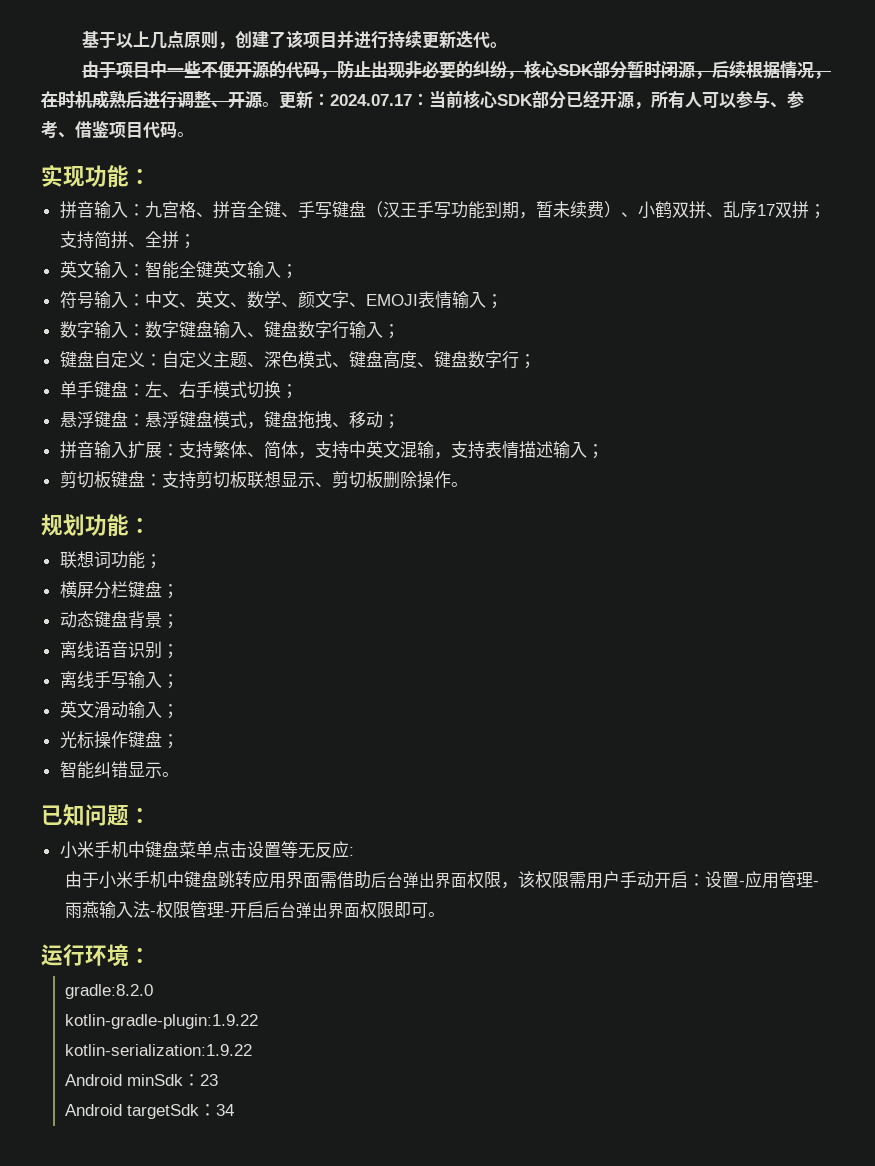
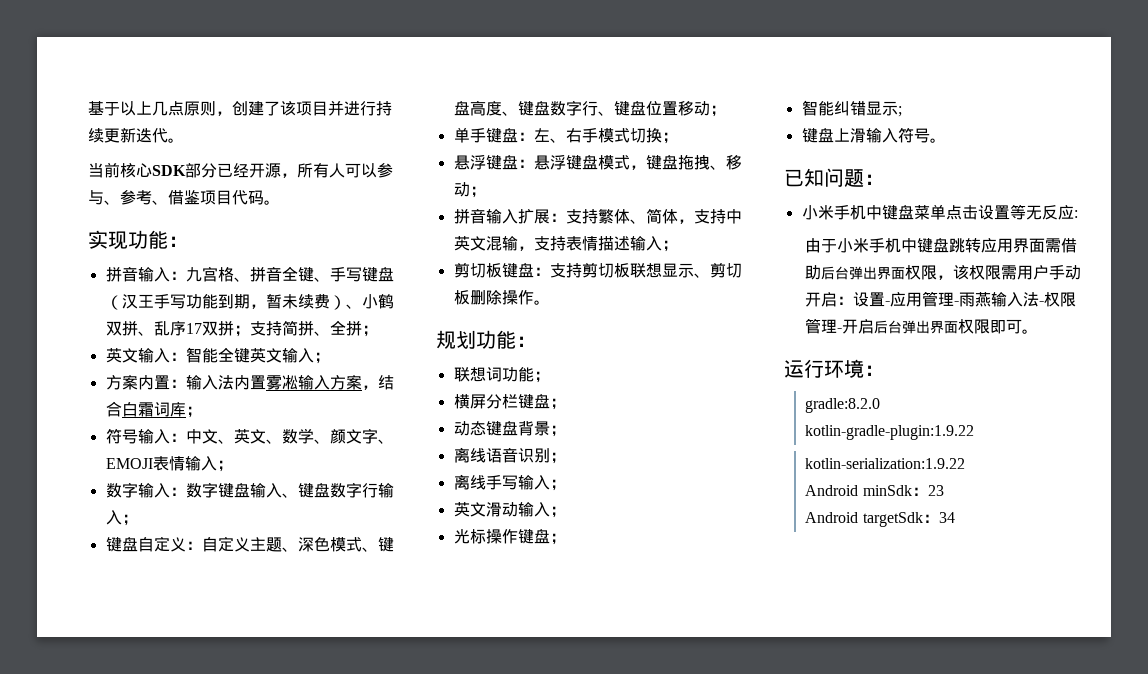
- 由于项目中一些不便开源的代码，防止出现非必要的纠纷，核心SDK部分暂时闭源，后续根据情况，在时机成熟后进行调整、开源。更新：2024.07.17：当前核心SDK部分已经开源，所有人可以参与、参考、借鉴项目代码。
+ 当前核心SDK部分已经开源，所有人可以参与、参考、借鉴项目代码。
+ 方案内置：输入法内置雾凇输入方案，结合白霜词库；
- 键盘自定义：自定义主题、深色模式、键盘高度、键盘数字行；
+ 键盘自定义：自定义主题、深色模式、键盘高度、键盘数字行、键盘位置移动；
- 智能纠错显示。
+ 智能纠错显示;
+ 键盘上滑输入符号。

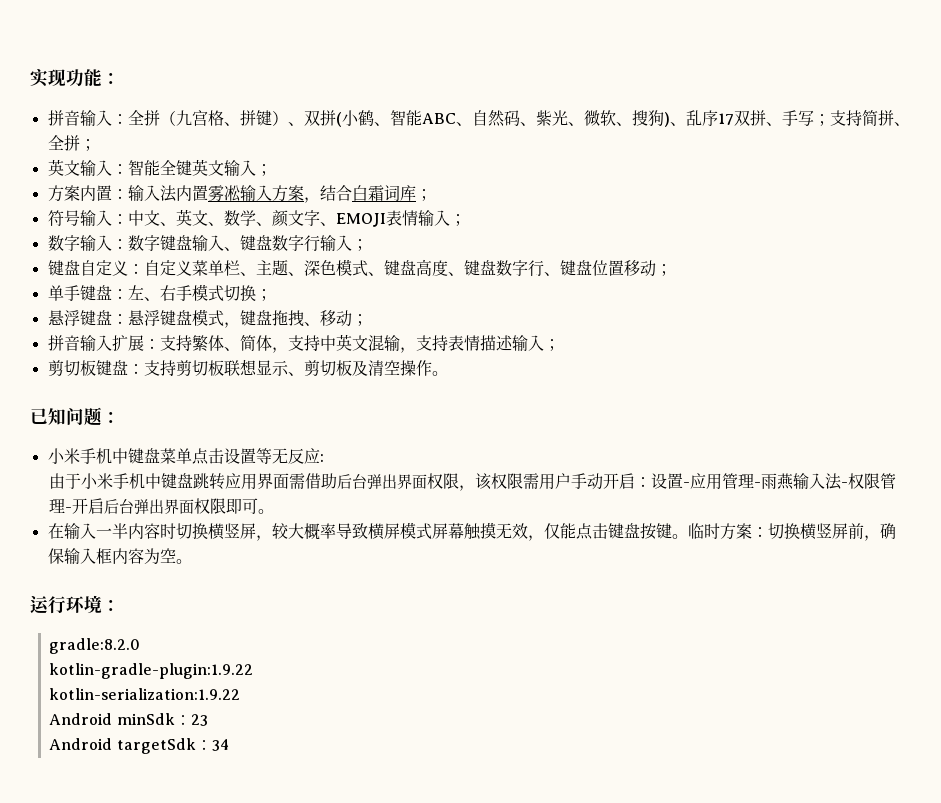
- 基于以上几点原则，创建了该项目并进行持续更新迭代。
- 当前核心SDK部分已经开源，所有人可以参与、参考、借鉴项目代码。
- 拼音输入：九宫格、拼音全键、手写键盘（汉王手写功能到期，暂未续费）、小鹤双拼、乱序17双拼；支持简拼、全拼；
+ 拼音输入：全拼（九宫格、拼键）、双拼(小鹤、智能ABC、自然码、紫光、微软、搜狗)、乱序17双拼、手写；支持简拼、全拼；
- 键盘自定义：自定义主题、深色模式、键盘高度、键盘数字行、键盘位置移动；
+ 键盘自定义：自定义菜单栏、主题、深色模式、键盘高度、键盘数字行、键盘位置移动；
- 剪切板键盘：支持剪切板联想显示、剪切板删除操作。
+ 剪切板键盘：支持剪切板联想显示、剪切板及清空操作。
- 规划功能：
- 联想词功能；
- 横屏分栏键盘；
- 动态键盘背景；
- 离线语音识别；
- 离线手写输入；
- 英文滑动输入；
- 光标操作键盘；
- 智能纠错显示;
- 键盘上滑输入符号。
+ 在输入一半内容时切换横竖屏，较大概率导致横屏模式屏幕触摸无效，仅能点击键盘按键。临时方案：切换横竖屏前，确保输入框内容为空。

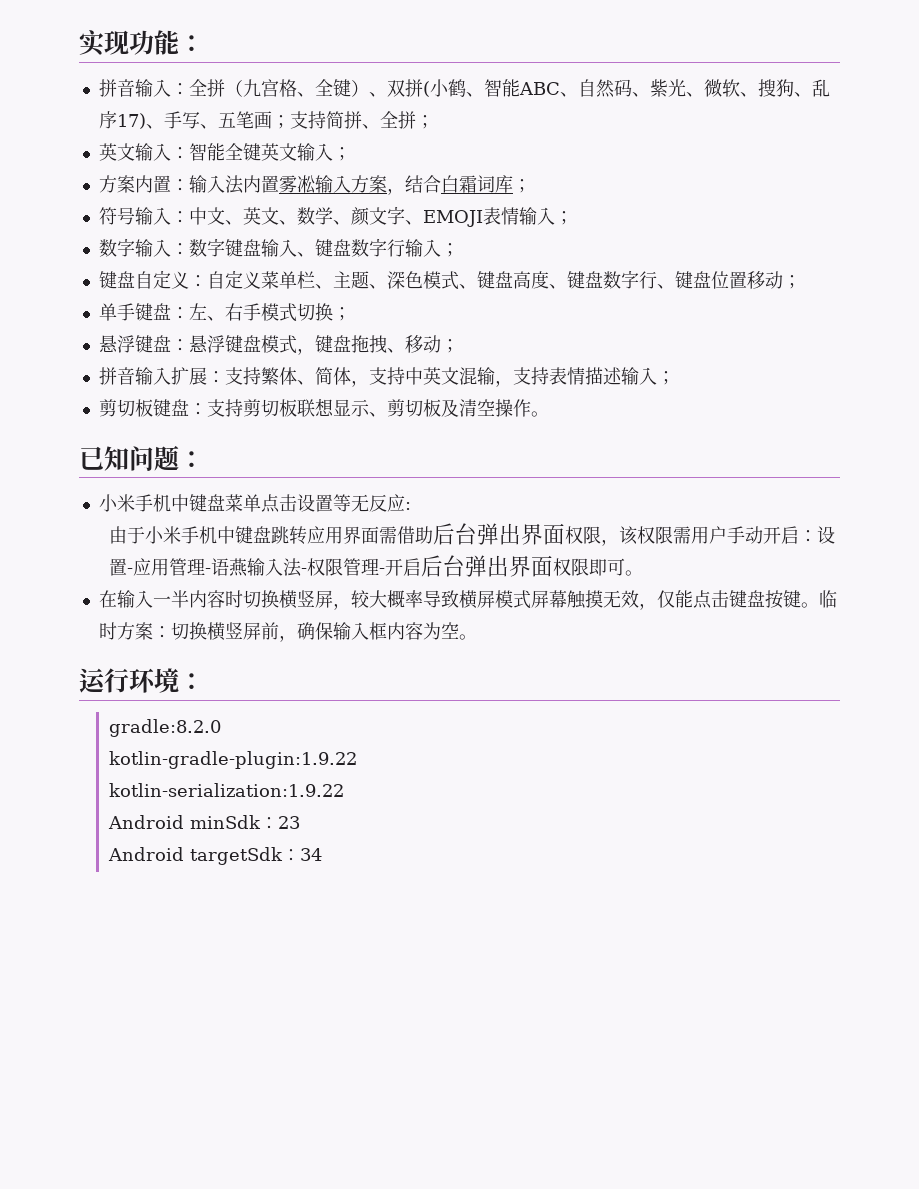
- 拼音输入：全拼（九宫格、拼键）、双拼(小鹤、智能ABC、自然码、紫光、微软、搜狗)、乱序17双拼、手写；支持简拼、全拼；
+ 拼音输入：全拼（九宫格、全键）、双拼(小鹤、智能ABC、自然码、紫光、微软、搜狗、乱序17)、手写、五笔画；支持简拼、全拼；
- 由于小米手机中键盘跳转应用界面需借助后台弹出界面权限，该权限需用户手动开启：设置-应用管理-雨燕输入法-权限管理-开启后台弹出界面权限即可。
+ 由于小米手机中键盘跳转应用界面需借助后台弹出界面权限，该权限需用户手动开启：设置-应用管理-语燕输入法-权限管理-开启后台弹出界面权限即可。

- [AIM OF THE EXERCISE]
No pictures belong in the copy. Repeat the entries exactly.

- [FINISHED EXERCISE]
- 由于项目中一些不便开源的代码，防止出现非必要的纠纷，核心SDK部分暂时闭源，后续根据情况，在时机成熟后进行调整、开源。更新：2024.07.17：当前核心SDK部分已经开源，所有人可以参与、参考、借鉴项目代码。
+ 当前核心SDK部分已经开源，所有人可以参与、参考、借鉴项目代码。
+ 方案内置：输入法内置雾凇输入方案，结合白霜词库；
- 键盘自定义：自定义主题、深色模式、键盘高度、键盘数字行；
+ 键盘自定义：自定义主题、深色模式、键盘高度、键盘数字行、键盘位置移动；
- 智能纠错显示。
+ 智能纠错显示;
+ 键盘上滑输入符号。

- 基于以上几点原则，创建了该项目并进行持续更新迭代。
- 当前核心SDK部分已经开源，所有人可以参与、参考、借鉴项目代码。
- 拼音输入：九宫格、拼音全键、手写键盘（汉王手写功能到期，暂未续费）、小鹤双拼、乱序17双拼；支持简拼、全拼；
+ 拼音输入：全拼（九宫格、拼键）、双拼(小鹤、智能ABC、自然码、紫光、微软、搜狗)、乱序17双拼、手写；支持简拼、全拼；
- 键盘自定义：自定义主题、深色模式、键盘高度、键盘数字行、键盘位置移动；
+ 键盘自定义：自定义菜单栏、主题、深色模式、键盘高度、键盘数字行、键盘位置移动；
- 剪切板键盘：支持剪切板联想显示、剪切板删除操作。
+ 剪切板键盘：支持剪切板联想显示、剪切板及清空操作。
- 规划功能：
- 联想词功能；
- 横屏分栏键盘；
- 动态键盘背景；
- 离线语音识别；
- 离线手写输入；
- 英文滑动输入；
- 光标操作键盘；
- 智能纠错显示;
- 键盘上滑输入符号。
+ 在输入一半内容时切换横竖屏，较大概率导致横屏模式屏幕触摸无效，仅能点击键盘按键。临时方案：切换横竖屏前，确保输入框内容为空。

- 拼音输入：全拼（九宫格、拼键）、双拼(小鹤、智能ABC、自然码、紫光、微软、搜狗)、乱序17双拼、手写；支持简拼、全拼；
+ 拼音输入：全拼（九宫格、全键）、双拼(小鹤、智能ABC、自然码、紫光、微软、搜狗、乱序17)、手写、五笔画；支持简拼、全拼；
- 由于小米手机中键盘跳转应用界面需借助后台弹出界面权限，该权限需用户手动开启：设置-应用管理-雨燕输入法-权限管理-开启后台弹出界面权限即可。
+ 由于小米手机中键盘跳转应用界面需借助后台弹出界面权限，该权限需用户手动开启：设置-应用管理-语燕输入法-权限管理-开启后台弹出界面权限即可。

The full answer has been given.